Entrevue avec Éric Morin
Vendredi, 29 mars 2019
Proposé en première mondiale lors d’un Tapis bleu des RVQC 2019 (photo ci-dessous) et chaleureusement accueilli lors de sa présentation en primeur au public de Rouyn Noranda, Nous sommes Gold d’Éric Morin prend l’affiche aujourd’hui, à Montréal et Québec et dans quelques autres salles du Québec. Dans ce second long métrage de l’abitibien Érin Morin, Marianne une musicienne vivant en Europe (Monia Chokri) revient dans sa petite ville, à l’occasion de la commémoration du dixième anniversaire d’une catastrophe minière ayant fait 53 morts.

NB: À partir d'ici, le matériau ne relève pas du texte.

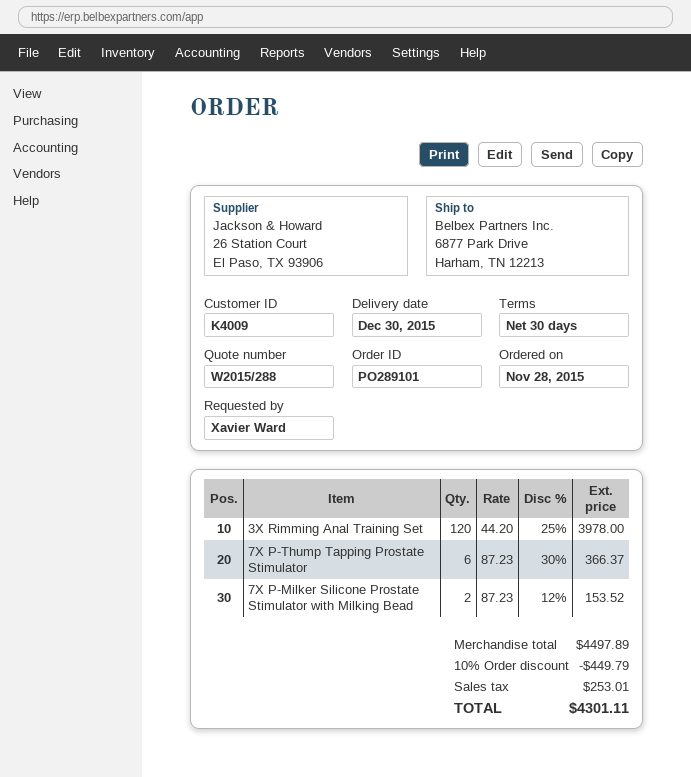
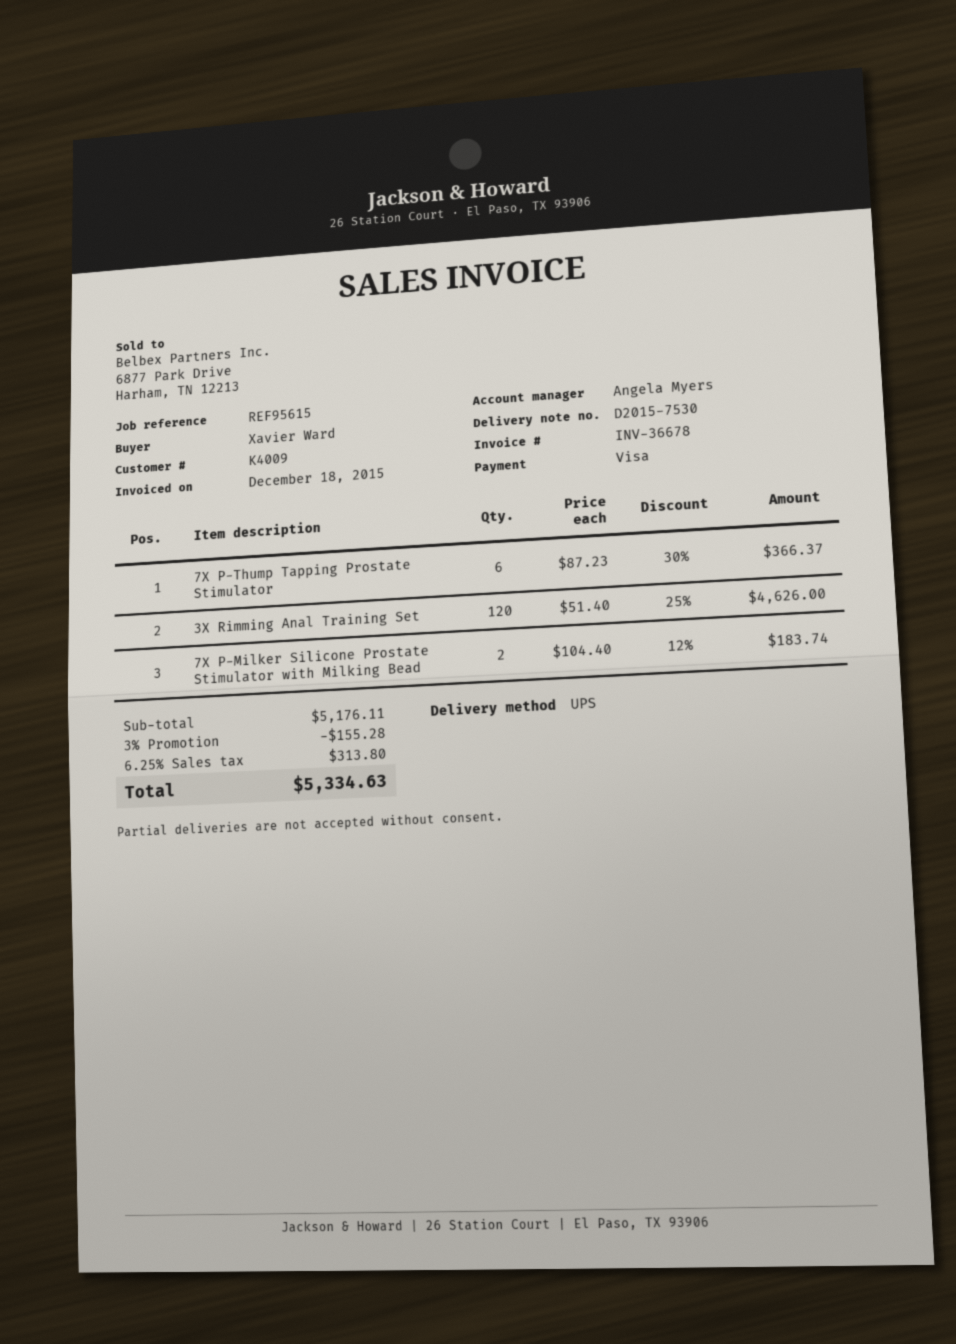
3X Rimming Anal Training Set: 120 x 44.20 - 25% = 3978.00 -> 120 x 51.40 - 25% = 4626.00
7X P-Milker Silicone Prostate Stimulator with Milking Bead: 2 x 87.23 - 12% = 153.52 -> 2 x 104.40 - 12% = 183.74
subtotal: 4497.89 -> 5176.11
discount: 10% = 449.79 -> 3% = 155.28
tax: 253.01 -> 313.80
total: 4301.11 -> 5334.63

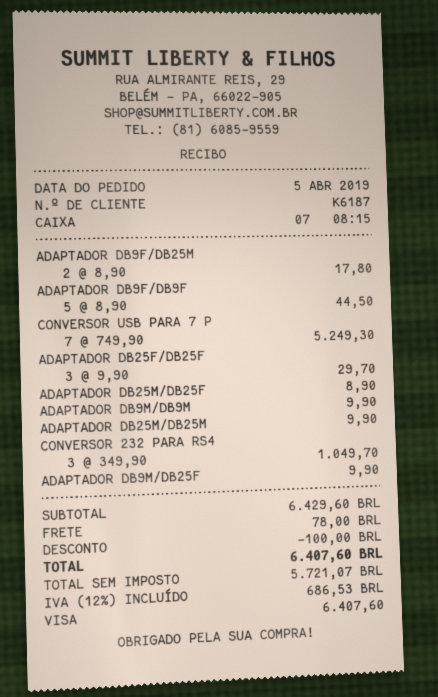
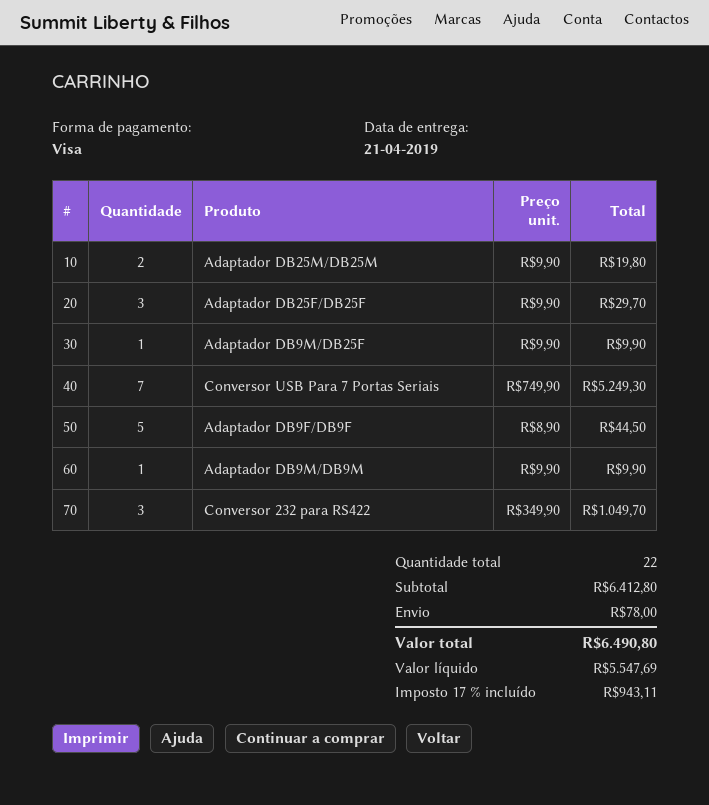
ADAPTADOR DB9F/DB25M: 2 x 8.90 = 17.80 -> none
ADAPTADOR DB25M/DB25F: 1 x 8.90 = 8.90 -> none
ADAPTADOR DB25M/DB25M: 1 x 9.90 = 9.90 -> 2 x 9.90 = 19.80
subtotal: 6429.60 -> 6412.80
discount: 100.00 -> none
net: 5721.07 -> 5547.69
tax: 12% = 686.53 -> 17% = 943.11
total: 6407.60 -> 6490.80

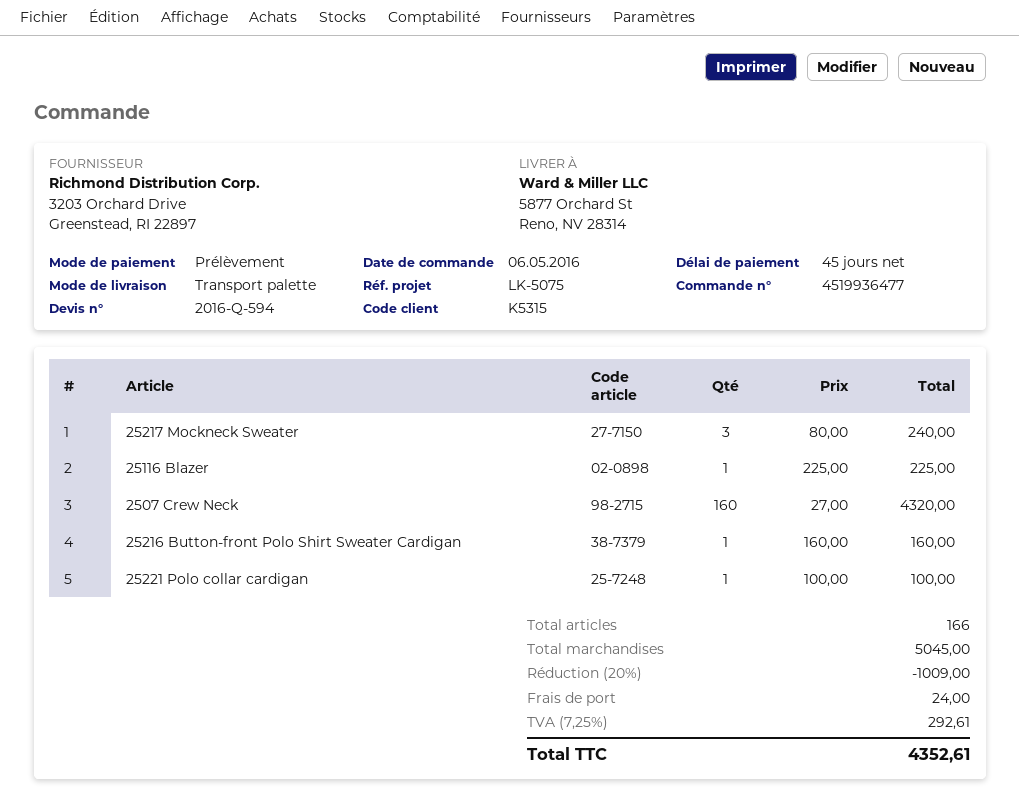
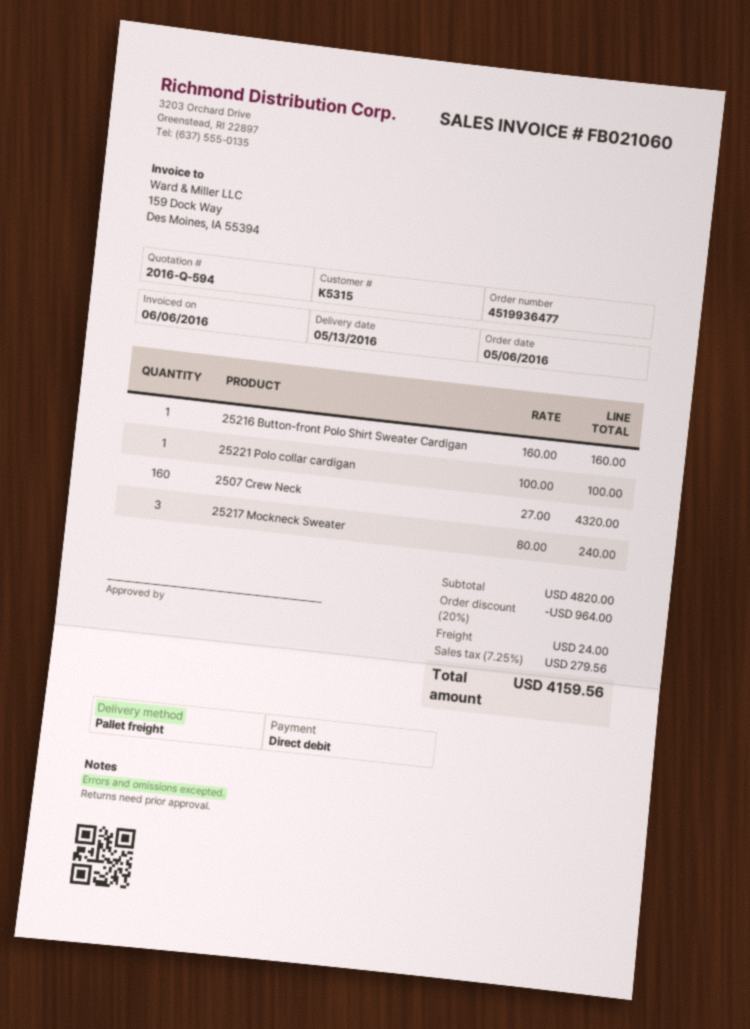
25116 Blazer: 1 x 225.00 = 225.00 -> none
subtotal: 5045.00 -> 4820.00
discount: 20% = 1009.00 -> 20% = 964.00
tax: 7.25% = 292.61 -> 7.25% = 279.56
total: 4352.61 -> 4159.56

Elle y retrouve sa famille et ses amis Kevin (Patrick Hivon) et Christopher (Emmanuel Schwartz) avec qui elle formait le groupe de rock Gold.
Nous avons rencontré le cinéaste qui nous a donné quelques détails sur le film.
Dans ton nouveau film, tu parles de plusieurs sujets individuels ou collectifs, est-ce que tu peux nous en dire plus sur les origines de ton film?
Au tout début, je voulais raconter l’histoire d’un groupe de rock en région, crédible bien que fictif, sans tomber dans le récit de leur ascension… J’ai ensuite changé mon fusil d’épaule, tout en restant centré sur des parcours individuels, mais cette fois, en les teintant d’un même drame, profond, vécu de façons différentes. Contrairement à mon premier long métrage, je voulais aussi faire un scénario plus ficelé, plus universel, avec une ligne narrative plus définie. Ce qui m’a marqué dans la région, ce n’est pas vraiment un drame précis, mais plutôt la vie des mineurs. j’ai quitté ma région à 19 ans. j’ai ensuite habité à Montréal pendant vingt ans, puis j’y suis retourné avec ma femme et mes enfants pendant sept ans. c’est avec ce recul que j’ai vu à quel point le rapport à l’industrie minière est présent partout. Il l’était quand j’étais petit, mais je ne m’en étais pas rendu compte vraiment, même si mon père était mineur, je faisais abstraction de ça. Donc, en revenant quelques années plus tard, je me suis rendu compte que la mine teinte la vie de la communauté. Pour parler de cette présence, je me suis mis en tête de créer un drame. Je n’ai pas fait de recherches particulières, je me suis dit que c’est plausible, c’est déjà arrivé dans d’autres pays… ensuite, Mégantic est arrivé et cela m’a beaucoup fait réfléchir sur mon histoire. J’ai été très interpellé.
Le personnage de Monia Chokri, qui revient après être partie, est-ce que c’est un personnage qui pourrait te ressembler.
Oui, c’était un peu ça l’idée. Chasse au Godard d’Abbittibbi, c’était peut-être l’histoire de mon départ, alors que Nous sommes Gold, c’est peut-être celle de mon retour. Du choix que l’on fait de revenir et quel impact cela peut avoir sur nos relations avec ceux qui sont restés. Le personnage de Marianne a en effet décidé de partir et malgré sa longue absence, elle éprouve quelque chose de très fort et d’inexplicable, qu’elle le veuille ou non.
Comment s’est organisé le casting? La composante musicale du film t’imposait des comédiens qui sachent jouer?
Cela a été est un long processus. Au total le film a pris cinq ans à faire, dont trois ans d’écriture, de dépôts et de corrections. D’ailleurs je trouve que c’est un bienfait de ne pas être accepté au premier dépôt. Il y a des films qui doivent se faire dans l’urgence, mais dans le cas de Nous sommes Gold, je pense que le film n’aurait pas été aussi bon. C’est normal. Je suis à l’aise avec ce processus... Au départ, je voulais vraiment caster des « musicos »… mais j’ai complètement renversé mon casting quand j’ai fait la rencontre de Patrick Hivon… je le connaissais depuis longtemps, mais j’ai réalisé qu’il avait tous les attributs du personnage de Kevin. Monia a aussi une rencontre déterminante. Emmanuel Schwartz a la chance d’avoir tout, il est très bon musicien et très bon chanteur. J’ai alors choisi d’aller vers des personnages fictifs. Monia et Patrick sont doublés, mais pas Emmanuel, évidemment. Ça ajoute beaucoup de crédibilité au film… je ne pouvais pas me permettre de ne pas être crédible de toute façon.